Ella era los libros, Armando (que había sido actor: lo dejó para dedicarse a ella) era la acción; “fue un luchador bravísimo al principio de nuestra aventura teatral; salir de la nada era dificilísimo y nosotros estábamos en la nada. Creó una compañía y ya subimos y bajamos como en una lucha a muerte de la que siempre nos levantábamos con ganas de hacer lo siguiente”.
Su infancia fue la niñez difícil de la hija de padres separados, en el ambiente opresivo de la escasez; el teatro fue como la mano (con la mano de su madre, y después con la mano de Armando) que le fue ayudando a ser la Nuria Espert de hoy. Esos ojos que en el teatro a veces son fieros, esa boca que grita, pueden ser también, en el teatro y en la vida, risas y susurros. La vida, claro, la tiene apabullada; hace un tiempo dijo, en una conversación con su amigo José Luis Gómez: “Algo corrupto hay en este país, algo podrido después de tantos años, por desgracia. Al lado de lo que ocurre Al Capone parece un muchachito que se ha llevado dos duros. Es horroroso. Cambiemos de tema”. Ahora le saqué el tema, perdón, y ella dijo: “Ahora hay más corrupción que nunca, es más espectacular… Y ahora vienen los juicios, hay que sajar el grano, que salga toda la porquería… ¡Es asqueroso! ¡Cambiemos de tema!”.
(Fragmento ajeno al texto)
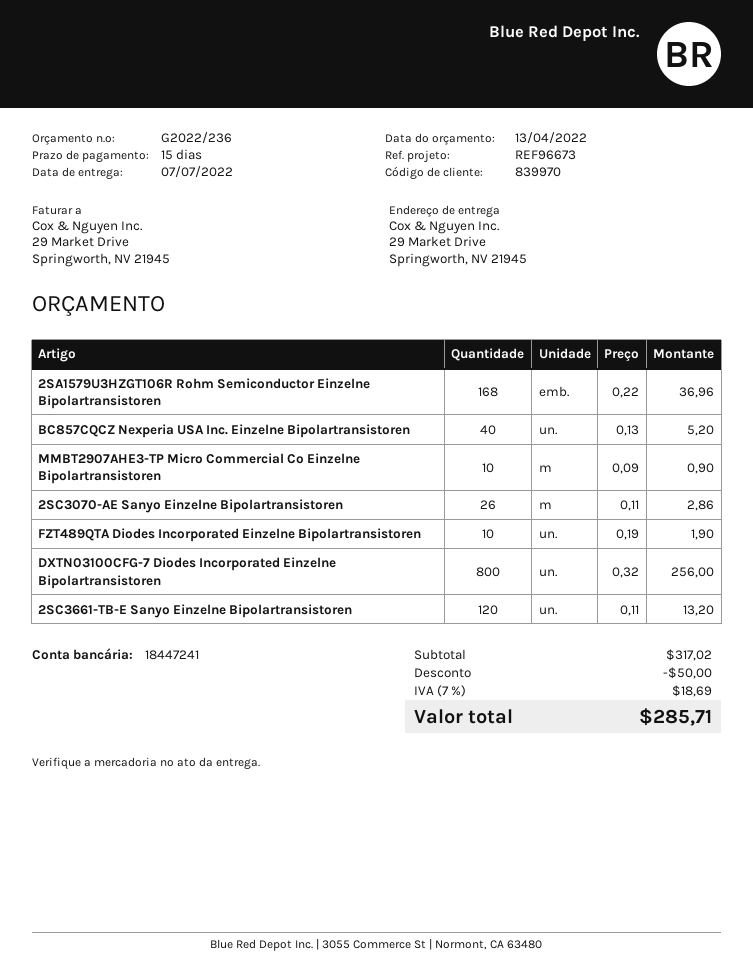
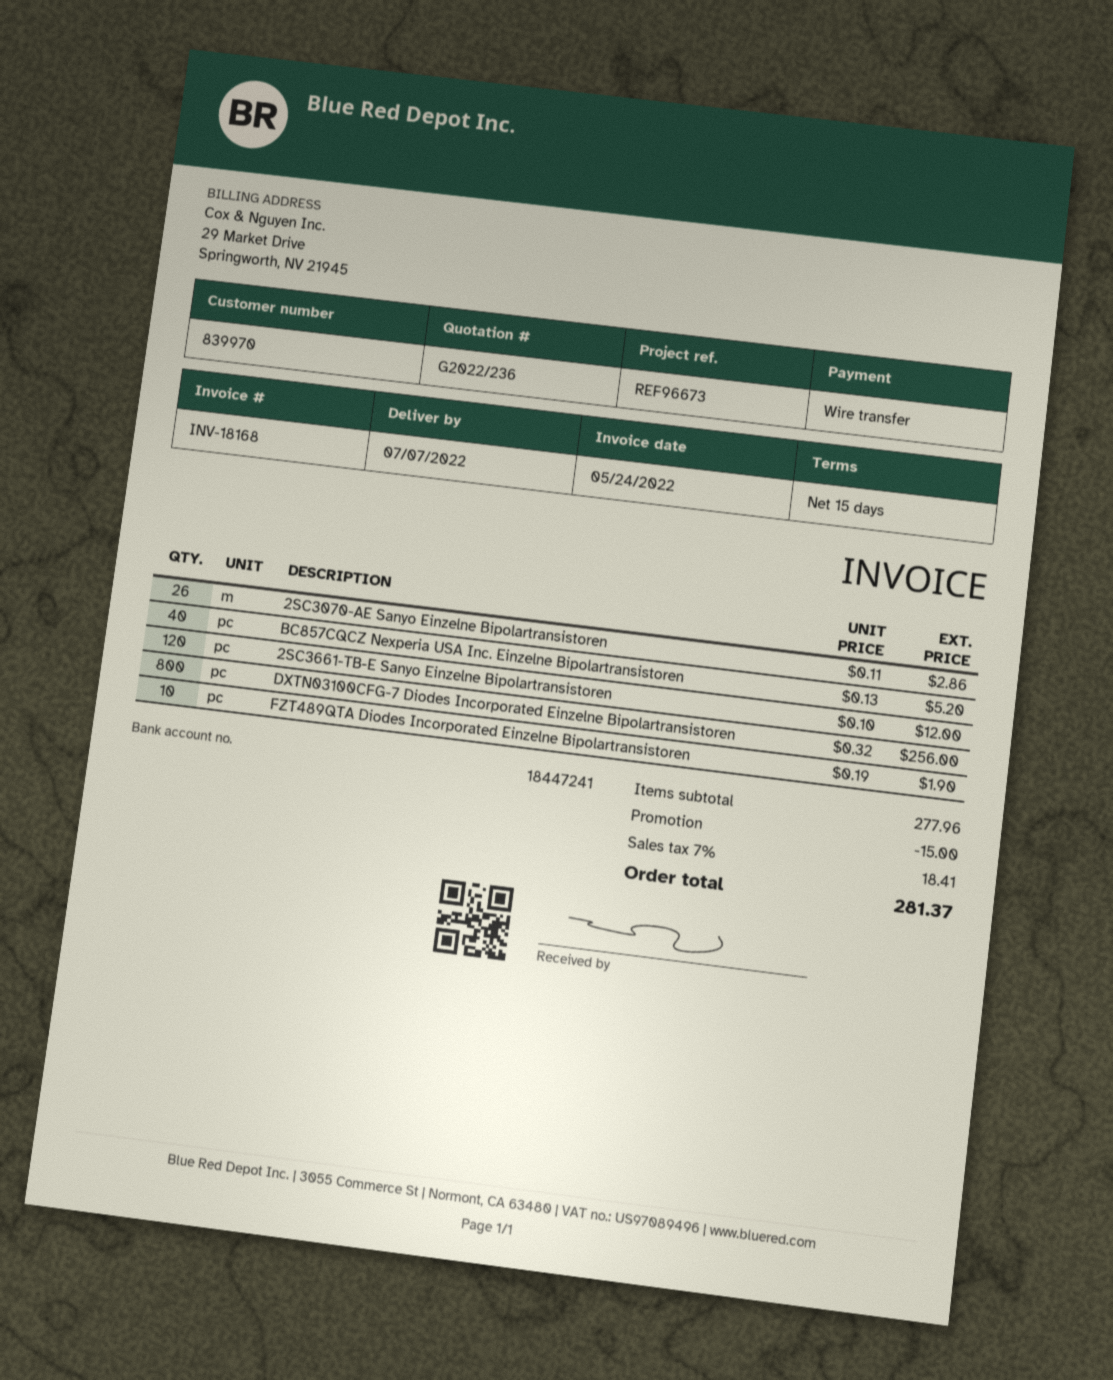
2SA1579U3HZGT106R Rohm Semiconductor Einzelne Bipolartransistoren: 168 x 0.22 = 36.96 -> none
MMBT2907AHE3-TP Micro Commercial Co Einzelne Bipolartransistoren: 10 x 0.09 = 0.90 -> none
2SC3661-TB-E Sanyo Einzelne Bipolartransistoren: 120 x 0.11 = 13.20 -> 120 x 0.10 = 12.00
subtotal: 317.02 -> 277.96
discount: 50.00 -> 15.00
tax: 7% = 18.69 -> 7% = 18.41
total: 285.71 -> 281.37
Cambiamos. Es imposible sustraerse al asunto Cataluña-España. Le pregunto.
–¿Qué consecuencias puede tener la eventualidad de una independencia en las personas que conoce y estima?
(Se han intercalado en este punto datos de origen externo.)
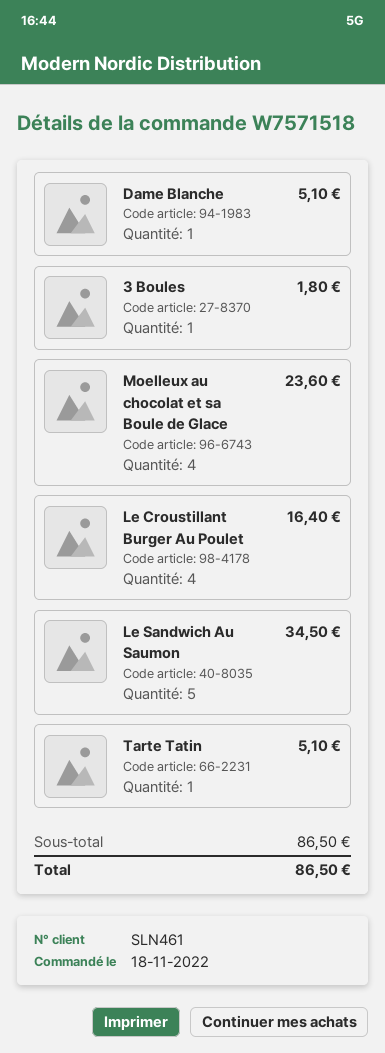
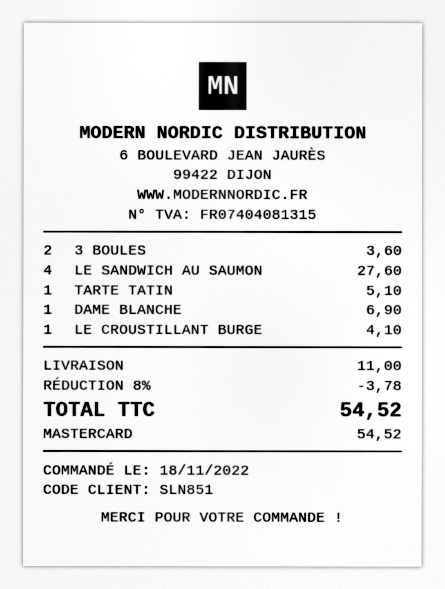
customer number: SLN461 -> SLN851
Dame Blanche: 1 for 5.10 -> 1 for 6.90
3 Boules: 1 for 1.80 -> 2 for 3.60
Moelleux au chocolat et sa Boule de Glace: 4 for 23.60 -> none
Le Croustillant Burger Au Poulet: 4 for 16.40 -> 1 for 4.10
Le Sandwich Au Saumon: 5 for 34.50 -> 4 for 27.60
discount: none -> 8% = 3.78
shipping: none -> 11.00
total: 86.50 -> 54.52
–Mucho dolor y mucha gente que tendrá que marcharse… Si ya es difícil en este momento no ser separatista en Cataluña, cómo sería si todo fuera una realidad con los enormes problemas que tendría Cataluña…
En el escenario es abrumadora, fuerte, como un personaje de Shakespeare llevando una antorcha cuyo fuego se parece a las palabras que emite. Pero en este ámbito, en medio de este silencio, sus preocupaciones parecen lamentos en voz baja, tienen el aire de su perplejidad. No ha perdido la fuerza que vio en ella Josep Maria de Sagarra, pero entonces ella no sabía que la vida iba tan en serio, y ahora, cuando habla, se agarra a los eslabones perdidos, “ellos son los que me han traído hacía aquí”. Atrás quedan dichos algunos de los nombres propios que conforman el espejo en el que se ve Nuria Espert.